The Fed: “Fed officials try to understand why they cannot keep raising rates” [The Economist], “Monetary policy, as the central bank constantly insists, is highly accommodative. And yet the economy is behaving like it is coasting along the gentlest of downward slopes.”

Today’s Fear & Greed Index: 67, Greed (previous close: 53, Neutral) [CNN]. One week ago: 55 (Greed). (0 is Extreme Fear; 100 is Extreme Greed). Last updated Jun 20 at 12:25pm. Huge swing to greed, as remain polling converts Mr. Market’s hysterical misery to ordinary unhappiness.

The Unsettlement

“Indian curry was already popular in England in the 19th century. In fact, spices had been present in English cookery since the time of the Crusades in the late 11th century” [Londonist]. History has a lot of “breaking points.” Musical interlude:

“Brexit is a fake revolt – working-class culture is being hijacked to help the elite” [Paul Mason, Guardian]. Hijacking a culture seems like a category error to me. It’s also, oddly from Mason, an airline flight metaphor.

“Damning Report Claims Mexican Federal Police Participated In Disappearance Of 43 Students” [HuffPo]. And “Six dead, more than 100 injured in Mexico protest” [Agence France Presse].

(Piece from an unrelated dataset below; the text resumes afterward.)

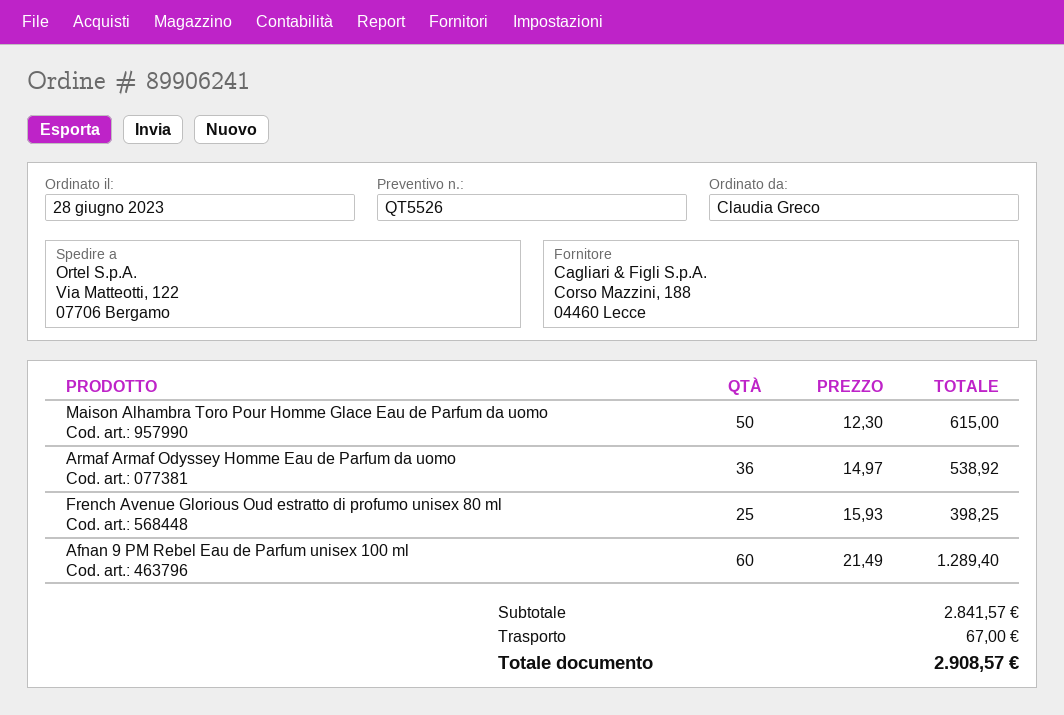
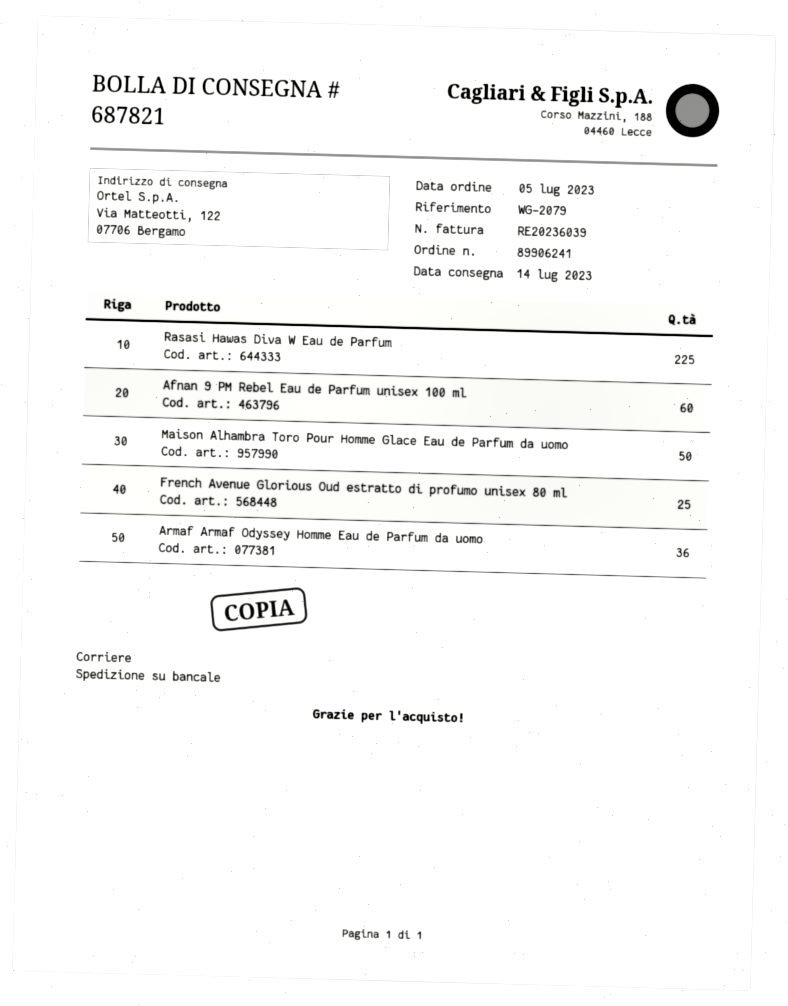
order date: 2023-06-28 -> 2023-07-05
Rasasi Hawas Diva W Eau de Parfum: none -> 225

“Just weeks before it stages the 2016 Olympic Games, the state government of Rio de Janeiro has declared a “state of public calamity in financial administration” and warned that the situation is so dire it impedes the locale’s ability to meet Games commitments” [WaPo].

“Missing Booksellers” (complete coverage) [Hong Kong Free Press].

Guillotine Watch

“Negative Rates Are the Tools of Our Elderly Oppressors” [Bloomberg]. Not the “elderly oppressors” — the 75-year-old grandmothers living on $17K a year, alone except for their cats, who get the Fancy Feast while they themselves get plain tuna — but the stenographer, who paints central bankers as impotent in the face of “the decline in the neutral real interest rate and the associated decline in risk-adjusted expected rates of return,” as Willem Buiter paints it. “Real.” “Neutral.” I can’t believe it’s not Buiter.

“Larry Page, the founder of Google and head of Alphabet, adheres faithfully to the notion that software, or “the algorithm,” is much more efficient and effective and pure than any human system could ever be. The sooner we digitize the entire world and let software run it all, the sooner everything will be made better” [ReCode]. “He’s not alone; Facebook’s Mark Zuckerberg, Tesla’s Elon Musk and Amazon’s Jeff Bezos all submit to a similar logic, to varying degrees.” Ka-ching.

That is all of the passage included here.